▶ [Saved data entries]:

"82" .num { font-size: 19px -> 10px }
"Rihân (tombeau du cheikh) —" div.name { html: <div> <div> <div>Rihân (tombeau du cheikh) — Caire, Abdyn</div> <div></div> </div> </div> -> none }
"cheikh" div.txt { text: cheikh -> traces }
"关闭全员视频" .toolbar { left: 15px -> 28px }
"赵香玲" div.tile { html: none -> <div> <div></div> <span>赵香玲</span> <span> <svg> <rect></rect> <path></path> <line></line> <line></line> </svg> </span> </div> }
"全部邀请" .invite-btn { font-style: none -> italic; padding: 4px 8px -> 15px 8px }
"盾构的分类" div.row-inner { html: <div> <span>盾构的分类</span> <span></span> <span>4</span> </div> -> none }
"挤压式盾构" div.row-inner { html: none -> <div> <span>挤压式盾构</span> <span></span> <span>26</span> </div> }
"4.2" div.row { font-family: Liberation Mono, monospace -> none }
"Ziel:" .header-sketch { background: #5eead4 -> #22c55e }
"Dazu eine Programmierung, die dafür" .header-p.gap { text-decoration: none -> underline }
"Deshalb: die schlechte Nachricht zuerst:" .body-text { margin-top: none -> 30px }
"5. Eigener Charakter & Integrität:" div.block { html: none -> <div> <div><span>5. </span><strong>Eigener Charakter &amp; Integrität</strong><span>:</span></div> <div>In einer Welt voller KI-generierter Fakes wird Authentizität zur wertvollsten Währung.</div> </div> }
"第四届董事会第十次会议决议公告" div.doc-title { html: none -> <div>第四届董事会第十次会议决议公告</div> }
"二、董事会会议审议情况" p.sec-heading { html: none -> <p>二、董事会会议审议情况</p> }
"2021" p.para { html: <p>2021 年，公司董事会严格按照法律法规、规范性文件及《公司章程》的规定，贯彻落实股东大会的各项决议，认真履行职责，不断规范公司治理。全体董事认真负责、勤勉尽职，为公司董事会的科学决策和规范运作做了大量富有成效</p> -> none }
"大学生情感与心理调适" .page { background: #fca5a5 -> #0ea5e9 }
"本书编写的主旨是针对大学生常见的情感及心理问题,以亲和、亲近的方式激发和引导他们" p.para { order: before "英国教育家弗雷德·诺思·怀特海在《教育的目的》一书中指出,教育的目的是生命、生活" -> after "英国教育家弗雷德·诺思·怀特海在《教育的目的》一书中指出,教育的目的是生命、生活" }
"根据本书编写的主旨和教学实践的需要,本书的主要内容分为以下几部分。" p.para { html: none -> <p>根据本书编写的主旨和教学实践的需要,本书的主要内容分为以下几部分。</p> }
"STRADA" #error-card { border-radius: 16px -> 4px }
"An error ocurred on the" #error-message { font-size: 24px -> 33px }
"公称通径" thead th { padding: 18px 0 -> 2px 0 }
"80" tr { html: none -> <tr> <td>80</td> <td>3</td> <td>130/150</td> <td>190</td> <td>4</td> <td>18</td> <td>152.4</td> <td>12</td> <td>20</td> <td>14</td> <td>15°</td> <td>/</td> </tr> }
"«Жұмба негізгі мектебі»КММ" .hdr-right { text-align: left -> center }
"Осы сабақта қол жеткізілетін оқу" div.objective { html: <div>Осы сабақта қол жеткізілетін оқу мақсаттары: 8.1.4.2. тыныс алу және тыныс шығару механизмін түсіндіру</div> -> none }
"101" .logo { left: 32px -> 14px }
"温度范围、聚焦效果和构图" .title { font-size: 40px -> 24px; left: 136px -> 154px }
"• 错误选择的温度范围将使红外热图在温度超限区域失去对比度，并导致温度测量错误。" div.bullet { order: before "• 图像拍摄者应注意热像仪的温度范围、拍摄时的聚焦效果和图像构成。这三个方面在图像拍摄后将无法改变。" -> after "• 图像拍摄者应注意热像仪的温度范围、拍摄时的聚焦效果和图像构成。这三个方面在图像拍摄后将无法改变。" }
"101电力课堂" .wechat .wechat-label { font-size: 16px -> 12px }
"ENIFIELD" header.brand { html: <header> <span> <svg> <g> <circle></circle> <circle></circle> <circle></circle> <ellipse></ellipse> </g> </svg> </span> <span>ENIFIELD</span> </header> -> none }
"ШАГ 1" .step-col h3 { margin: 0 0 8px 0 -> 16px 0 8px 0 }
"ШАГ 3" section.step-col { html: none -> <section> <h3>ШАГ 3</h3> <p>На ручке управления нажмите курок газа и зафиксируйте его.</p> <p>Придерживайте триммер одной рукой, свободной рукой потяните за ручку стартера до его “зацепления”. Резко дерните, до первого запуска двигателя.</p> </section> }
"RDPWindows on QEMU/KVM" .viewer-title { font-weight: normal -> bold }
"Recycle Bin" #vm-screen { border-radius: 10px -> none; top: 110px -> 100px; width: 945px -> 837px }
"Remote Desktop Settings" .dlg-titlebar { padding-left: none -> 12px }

▶ [Prompt]: Above are the records. Identify each line that contains the word "after".

▶ [Result of this task]:
"本书编写的主旨是针对大学生常见的情感及心理问题,以亲和、亲近的方式激发和引导他们" p.para { order: before "英国教育家弗雷德·诺思·怀特海在《教育的目的》一书中指出,教育的目的是生命、生活" -> after "英国教育家弗雷德·诺思·怀特海在《教育的目的》一书中指出,教育的目的是生命、生活" }
"• 错误选择的温度范围将使红外热图在温度超限区域失去对比度，并导致温度测量错误。" div.bullet { order: before "• 图像拍摄者应注意热像仪的温度范围、拍摄时的聚焦效果和图像构成。这三个方面在图像拍摄后将无法改变。" -> after "• 图像拍摄者应注意热像仪的温度范围、拍摄时的聚焦效果和图像构成。这三个方面在图像拍摄后将无法改变。" }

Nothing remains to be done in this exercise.